Buradaki delâlet, gaip veya şahit açısından farldılık göstermeyen türdendir. Alim'in ilim sahibi olmaktan, Kâdir'in kudret sahi­bi olmaktan, Mürîd'in irâde sahibi olmaktan başka bir anlamı yoktur. İlim sıfatı sayesinde sağlam ve en güzel şekilde yapma bilgisi, kudret sayesinde gerçekleşme ve meydana gelme, İrâde sayesinde de belli bir zaman, belli bir ölçü ve belli bir şekilde oluşma hâli gerçekleşir. Bütün bu sıfatlarla mevsûf olan Zât-ı İlahî'nin, daha önce açıkladığımız üzere bir hayat sıfatıyla Hayy oiduğu ortaya çıkar.

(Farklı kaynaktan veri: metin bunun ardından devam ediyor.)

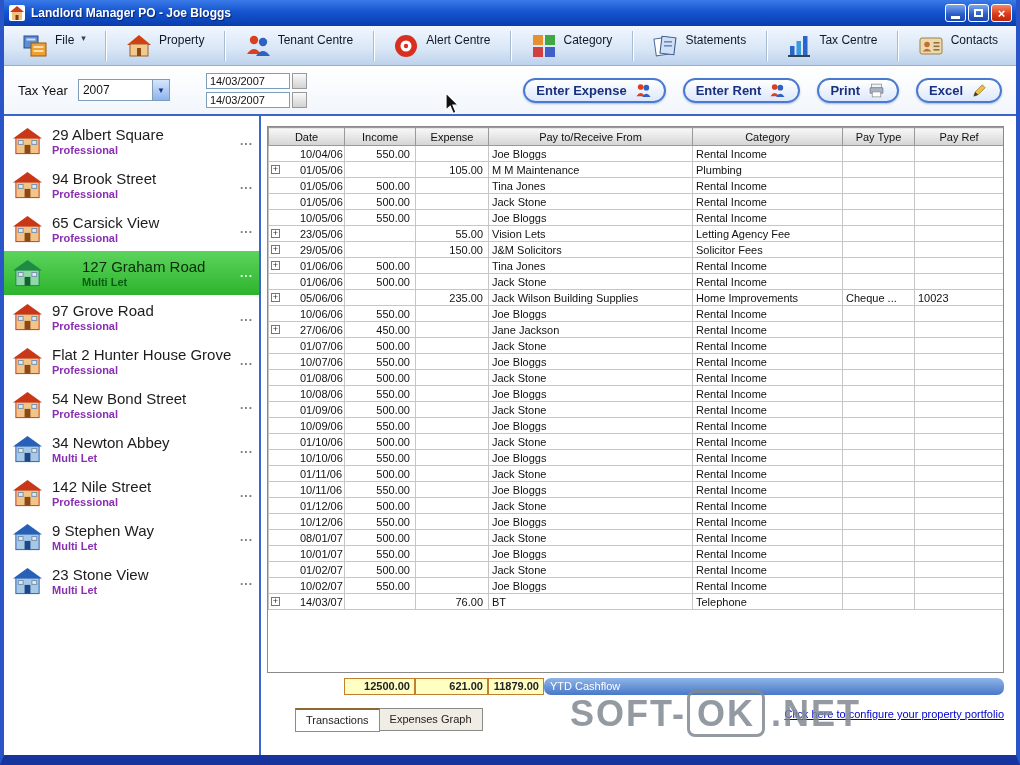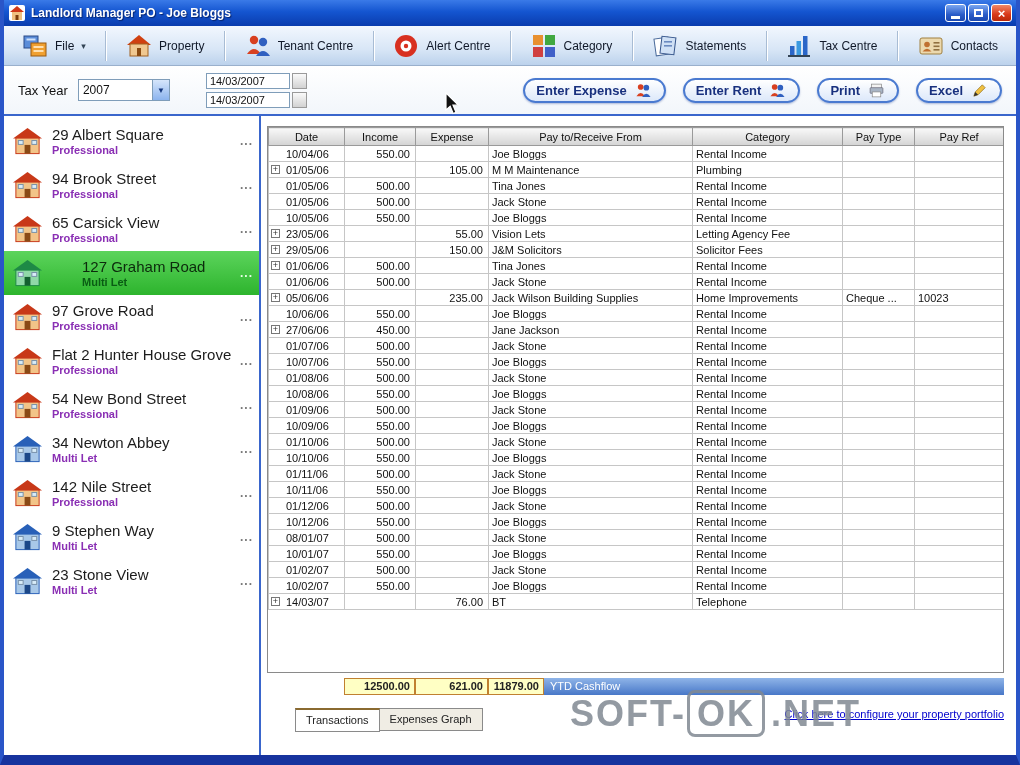--- a/index.html
+++ b/index.html
@@ -32,21 +32,21 @@
   .win-btn .min-glyph { width:9px; height:3px; background:#fff; margin-top:9px; }
   .win-btn .restore-glyph { width:9px; height:8px; border:2px solid #fff; background:transparent; }
   .win-btn.close { background:linear-gradient(180deg,#f4induced0,#d04020); background:linear-gradient(180deg,#f08868,#d83818 60%,#b82808); color:#fff; font-size:13px; font-weight:bold; line-height:1; }
   
   .menubar {
     height:40px; flex:0 0 40px; display:flex; align-items:center;
     justify-content:space-between; padding:0 14px;
     background:linear-gradient(180deg,#f2f7fe 0%,#d8e6f6 60%,#bcd2ec 100%);
     border-bottom:1px solid #9ab0cc;
   }
-  .menu-item { display:flex; align-items:center; gap:7px; cursor:default; padding:2px 4px; }
+  .menu-item { display:flex; align-items:flex-start; gap:7px; cursor:default; padding:2px 4px; }
   .mi-icon { width:26px; height:26px; display:inline-flex; }
   .mi-icon svg { width:26px; height:26px; }
   .mi-label { font-size:12px; color:#101828; white-space:nowrap; }
   .mi-caret { font-size:9px; color:#345; }
   .mi-sep { width:1px; height:30px; background:#a8bcd4; box-shadow:1px 0 0 #fff; }
   
   .toolbar {
     height:48px; flex:0 0 48px; display:flex; align-items:center; gap:10px;
     background:linear-gradient(180deg,#ffffff,#f2f6fb); padding:0 8px;
   }
@@ -99,38 +99,38 @@
     background:linear-gradient(180deg,#f8f8f8,#d4d4d4);
     border:1px solid #9a9a9a; font-size:11px; font-weight:normal; color:#111;
     height:18px; padding:0 2px; white-space:nowrap; overflow:hidden;
   }
   .grid td {
     border:1px solid #c6c6c6; font-size:11px; color:#111; height:16px;
     padding:0 3px; white-space:nowrap; overflow:hidden; position:relative;
   }
   .col-date { width:76px; } .col-income { width:71px; } .col-expense { width:73px; }
   .col-payee { width:204px; } .col-category { width:150px; } .col-paytype { width:72px; } .col-payref { width:89px; }
-  td.cell-date { padding-left:17px; }
+  td.cell-date { padding-left:31px; }
   td.cell-income, td.cell-expense { text-align:right; padding-right:5px; }
   .expand {
     position:absolute; left:2px; top:3px; width:9px; height:9px;
     border:1px solid #777; background:#fff; font-size:9px; line-height:7px;
     text-align:center; color:#333; display:inline-block;
   }
   
   .totals { display:flex; width:737px; margin-top:5px; height:17px; }
   .tspacer { width:77px; flex:0 0 77px; }
   .tbox {
     border:1px solid #c08030; background:#ffffc4; font-size:11px; font-weight:bold;
     color:#222; text-align:right; padding:1px 4px; height:17px;
   }
   .tbox.t-income { width:71px; } .tbox.t-expense { width:73px; } .tbox.t-cashflow { width:56px; }
   .ytd-bar {
     flex:1; background:linear-gradient(180deg,#8fb4e8,#4878c8); color:#fff;
-    font-size:11px; padding:2px 6px; height:17px; white-space:nowrap;
+    font-size:11px; padding:2px 6px; height:17px; white-space:nowrap;border-radius:7px;
   }
   
   .tabs-row { display:flex; align-items:flex-start; margin-top:13px; width:737px;padding-left:28px; }
   .tab {
     font-size:11px; color:#222; padding:4px 10px 5px 10px; border:1px solid #8a8a8a;
     background:#f0ede4; cursor:default; white-space:nowrap;
   }
   .tab.active { background:#fff; border-top:2px solid #8a6a30; position:relative; z-index:2; }
   .tab + .tab { margin-left:-1px; }
   .config-link { margin-left:auto; font-size:11px; color:#0000cc; text-decoration:underline; white-space:nowrap; cursor:pointer; }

el-Eş'arî, sıfatları inkâr edenleri susturmuş ve onlara şöyle hitap etmiş­tir: Sizler Allah Teâlâ'nın Alim ve Kadir olduğu noktasında bizimle aynı görüşü paylaştınız. Bu durumda söz konusu iki sıfattan anlaşılan mâna ya tek bir husus, ya da daha fazla olacaktır. Eğer tek bir mânâ kastolunmuş-sa o zaman kadir oluşuyla bilmesi ve âlim oluşuyla gücü yetmesi gerekir. Bu durumda Zât-ı Ilahfyi mutlak olarak bilen kimsenin O'nun Alim ve Kadir olduğunu da bilmesi gerekir. Halbuki işin aslı böyle değildir. Bilin­diği üzere bunlar iki farklı itibarladır. İhtilâf, ya sadece lafza veya hâle, ya da sıfata râcidir. Mücerred lafza râci oluşu söz konusu değildir. Çünkü akıl, akılla bilinen iki mefhumun birbirinden farklı olmasını gerektirir. En başta lafızların yokluğu varsayılsa, akıl kendi tasavvurunda şüpheye kapılmaz ve hâle rücû da geçersiz olurdu. Varlık veya yoklukla vasfedilme-yen bir sıfatın varlığını iddia etmek, varlıkla yokluk, red ile isbât arasında bir vâsıta bulunduğunu iddia etmek anlamına gelir ki bu imkânsızdır. Buna göre Zât ile kâim olan bir sıfata rücû etmek kaçınılmaz olmaktadır. el-Eş'arî'nin görüşünün özü budur.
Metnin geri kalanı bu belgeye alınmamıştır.